- [TASK BRIEF]: Within the data below, copy each line where the string "letter" is found.

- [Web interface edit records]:

--- START ---

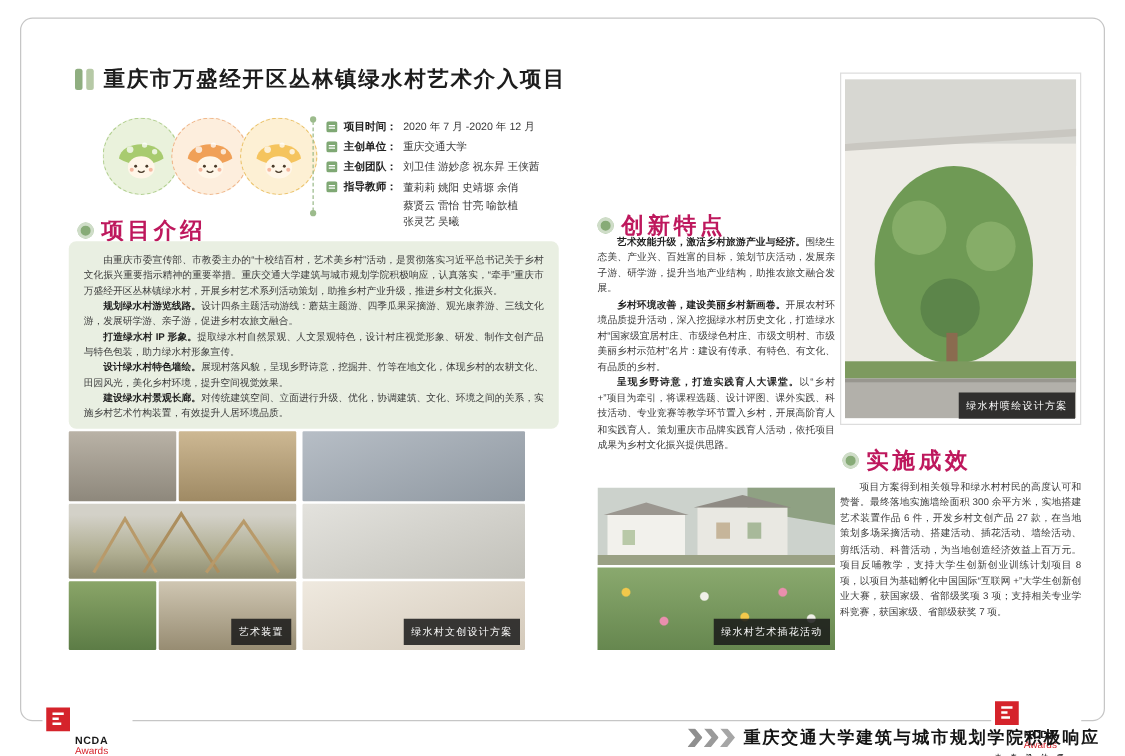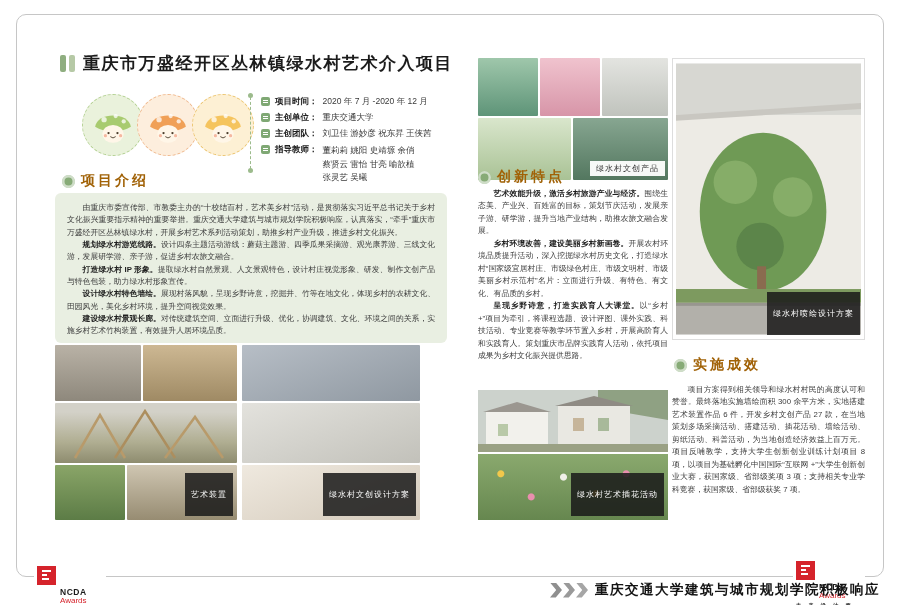--- a/index.html
+++ b/index.html
@@ -255,14 +255,6 @@
     <span class="cap-dark">绿水村文创设计方案</span>
   </div>
 
-  <div class="gridC">
-    <div class="ph phC1"></div>
-    <div class="ph phC2"></div>
-    <div class="ph phC3"></div>
-    <div class="ph phC4"></div>
-    <div class="ph phC5"></div>
-    <span class="cap-light">绿水村文创产品</span>
-  </div>
 
   <div class="mural">
     <svg viewBox="0 0 187 274">

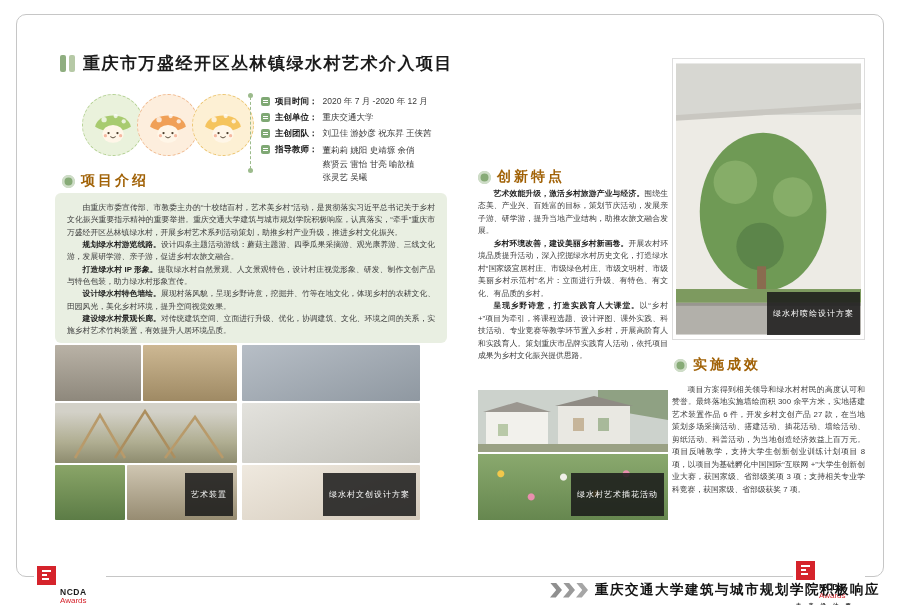--- a/index.html
+++ b/index.html
@@ -42,7 +42,7 @@
   .sec { position:absolute; display:flex; align-items:center; gap:6px; }
   .sec-icon { width:13px; height:13px; border-radius:50%; background:#87ab77;
               box-shadow:inset 0 0 0 2.5px rgba(255,255,255,.6); }
-  .sec-title { font-size:14px; font-weight:bold; color:#a16207; letter-spacing:3px; }
+  .sec-title { font-size:18px; font-weight:bold; color:#be185d; letter-spacing:3px; }
 
   
   .intro-box { position:absolute; left:55px; top:193px; width:392px; height:150px;

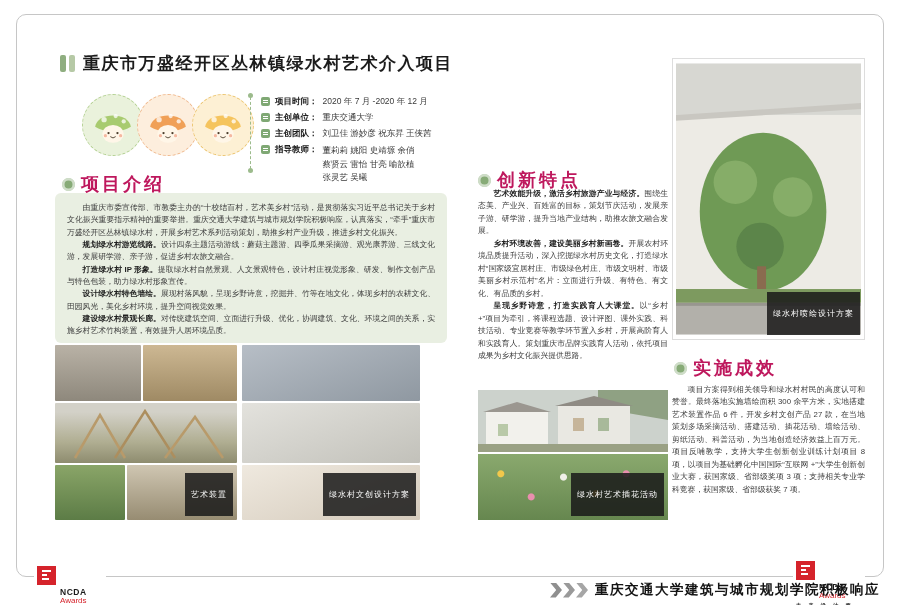--- a/index.html
+++ b/index.html
@@ -280,7 +280,7 @@
 
   <div style="position:absolute; left:478px; top:188px; width:190px;">
     <p class="col-para"><b>艺术效能升级，激活乡村旅游产业与经济。</b><span>围绕生态美、产业兴、百姓富的目标，策划节庆活动，发展亲子游、研学游，提升当地产业结构，助推农旅文融合发展。</span></p>
-    <p class="col-para"><b>乡村环境改善，建设美丽乡村新画卷。</b><span>开展农村环境品质提升活动，深入挖掘绿水村历史文化，打造绿水村“国家级宜居村庄、市级绿色村庄、市级文明村、市级美丽乡村示范村”名片：立面进行升级、有特色、有文化、有品质的乡村。</span></p>
+    <p class="col-para"><b>乡村环境改善，建设美丽乡村新画卷。</b><span>开展农村环境品质提升活动，深入挖掘绿水村历史文化，打造绿水村“国家级宜居村庄、市级绿色村庄、市级文明村、市级美丽乡村示范村”名片：建设有传承、有特色、有文化、有品质的乡村。</span></p>
     <p class="col-para"><b>呈现乡野诗意，打造实践育人大课堂。</b><span>以“乡村 +”项目为牵引，将课程选题、设计评图、课外实践、科技活动、专业竞赛等教学环节置入乡村，开展高阶育人和实践育人。策划重庆市品牌实践育人活动，依托项目成果为乡村文化振兴提供思路。</span></p>
   </div>
 

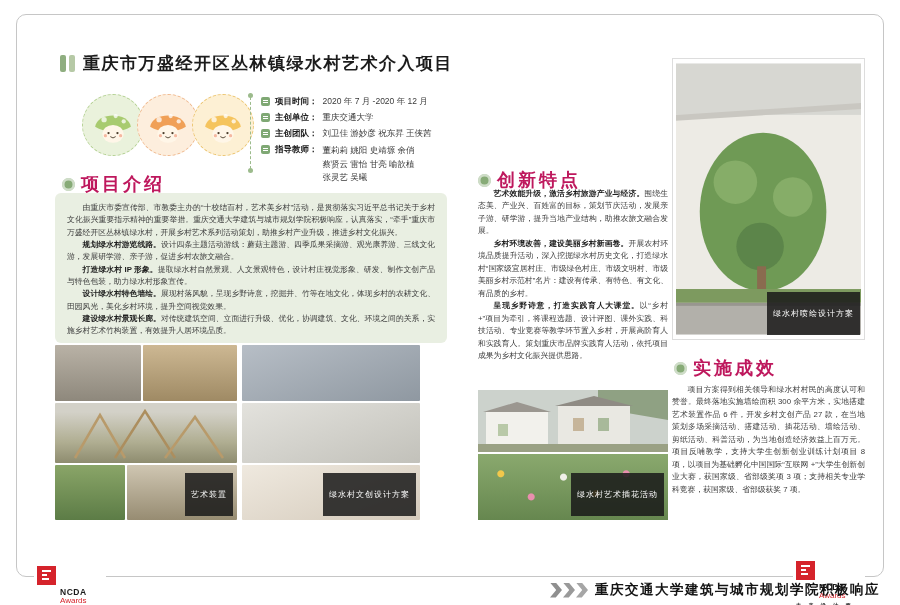--- a/index.html
+++ b/index.html
@@ -60,7 +60,7 @@
   .groupB div { border-radius:1px; }
   .gridC { position:absolute; left:478px; top:58px; width:190px; height:122px; }
   .cap-dark { position:absolute; right:4px; bottom:4px; background:rgba(25,25,25,.85); color:#fff;
-              font-size:8px; padding:16px 6px; letter-spacing:1px; z-index:3; }
+              font-size:8px; padding:5px 6px; letter-spacing:1px; z-index:3; }
   .cap-light { position:absolute; right:3px; bottom:4px; background:rgba(255,255,255,.95); color:#333;
                font-size:8px; padding:2px 6px; letter-spacing:1px; z-index:3; }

--- END ---

- [ANSWER FOR THIS EXERCISE]:
-  .sec-title { font-size:14px; font-weight:bold; color:#a16207; letter-spacing:3px; }
+  .sec-title { font-size:18px; font-weight:bold; color:#be185d; letter-spacing:3px; }
-              font-size:8px; padding:16px 6px; letter-spacing:1px; z-index:3; }
+              font-size:8px; padding:5px 6px; letter-spacing:1px; z-index:3; }
                font-size:8px; padding:2px 6px; letter-spacing:1px; z-index:3; }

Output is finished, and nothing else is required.